On December 12, when Albany County Executive Dan McCoy signed legislation passed by the county legislature a month earlier that bans chain restaurants and eateries from using polystyrene (Styrofoam) take-out food containers, he credited his three children, especially Egan, a senior at Albany High School, for pressuring and reminding him to be more environmentally conscious.
Mr. McCoy may have had other reasons for signing the legislation. It was passed by a two-to-one margin and thus the legislature may have been able to override a veto. The chemical and Styrofoam industry lobbyists failed to make a convincing case for rejection while proponents made a strong case for passage at the September, October, and November county legislature meetings and a December 2 public hearing he held on the bill. The issue received considerable news coverage and a veto would have angered many constituents who might have made an effort to replace Mr. McCoy, should he seek re-election next year. The county executive may have desired some good press following several months of reports about Mr. McCoy getting a speeding ticket, his 2012 hiring of two investigators whose job duties and authority are unclear, and the arrest of the deputy county executive on a felony drug charge. Regardless of his motives, SPB is pleased with the enactment of this law which also requires disposable food service items to be biodegradable or compostable. Hopefully Mr. McCoy will become a green county executive.
Late in 2013, Mr. McCoy announced other initiatives. He said he would appoint a commission to find a viable option for long-term, environmentally sound, and economical waste disposal. The commission will begin its work by reviewing the county’s Regional Solid Waste Authority Study of 2011 -- a draft report undertaken by his predecessor.
SPB has long opposed the creation of any local or regional solid waste authority due to their undemocratic structure and tendencies to try siting giant-sized, unneeded, costly, and dangerous disposal technologies, particularly trash incinerators. Many Albany residents remember the ANSWERS trash incinerator that spewed poisons over Arbor Hill and downtown Albany from 1982-1994.

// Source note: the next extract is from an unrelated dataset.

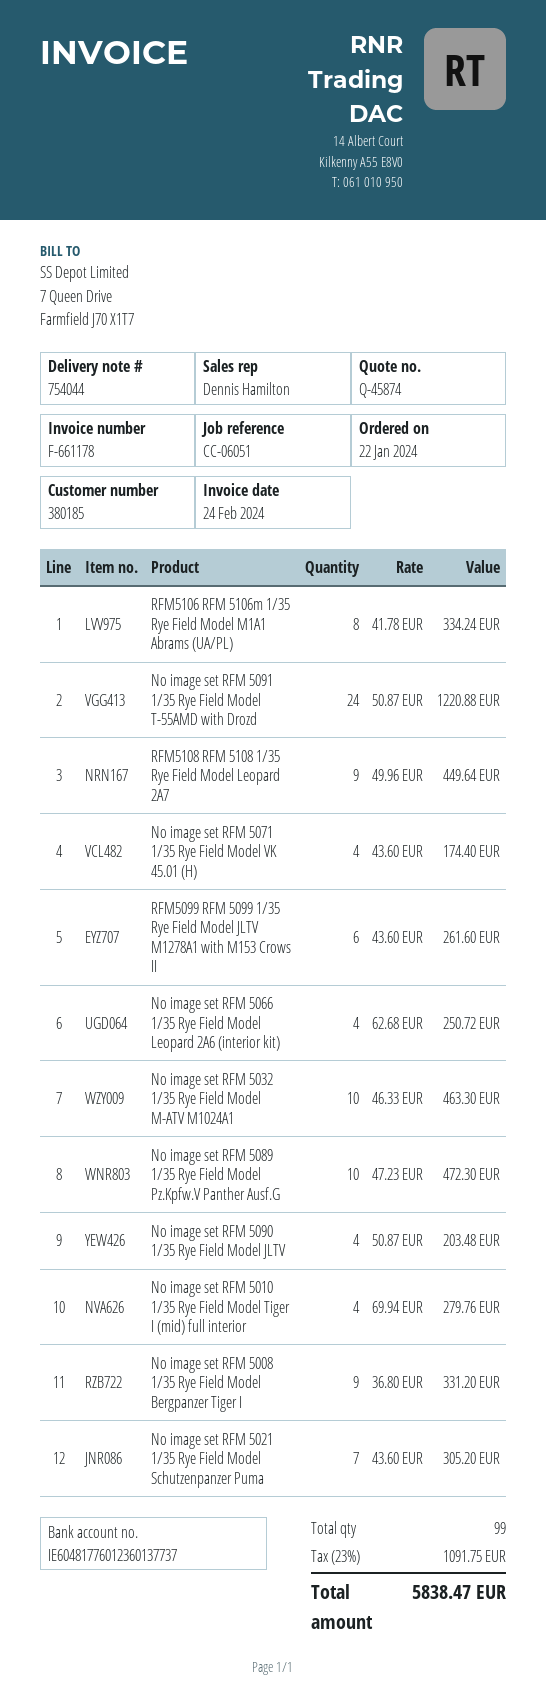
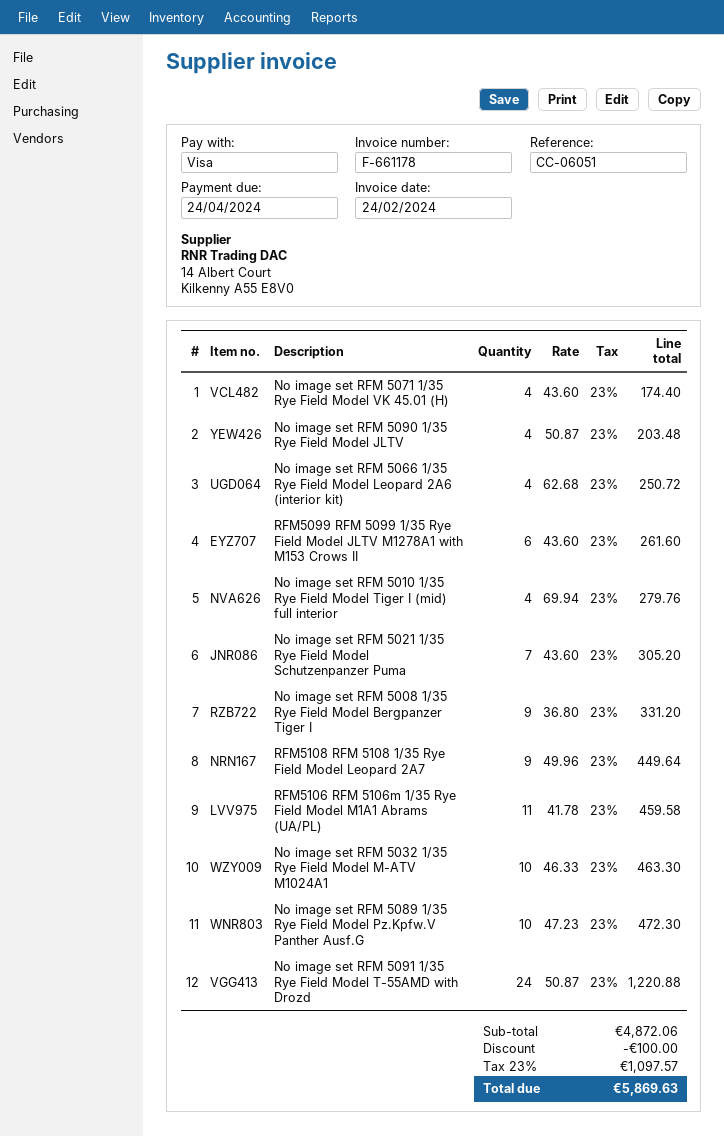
RFM5106 RFM 5106m 1/35 Rye Field Model M1A1 Abrams (UA/PL): 8 x 41.78 = 334.24 -> 11 x 41.78 = 459.58
discount: none -> 100.00
tax: 23% = 1091.75 -> 23% = 1097.57
total: 5838.47 -> 5869.63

In a January 16 Altamont Enterprise letter, Mr. McCoy elaborated on his thoughts reported on in a December 13 Albany Times Union news article. He wrote, “My office is currently working to complete the transfer of two parcels of land adjacent to the Albany Pine Bush Preserve Commission that would add 23 acres to the preserve. There is a possibility that the acreage will need environmental remediation. There are other parcel transfers either in process or complete that I look forward to working with the community to meet my goal of conserving more than 3500 acres. This benefits everyone as we work to keep our community scenic, healthy, and green.”
He wrote that his administration had already “been able to donate more than 372 acres for conservation, environmental remediation, or agriculture.” His desire to set aside an additional 3000+ acres is an opportunity for SPB to have the Pine Bush Preserve greatly enlarged and dumps in the Pine Bush cleaned.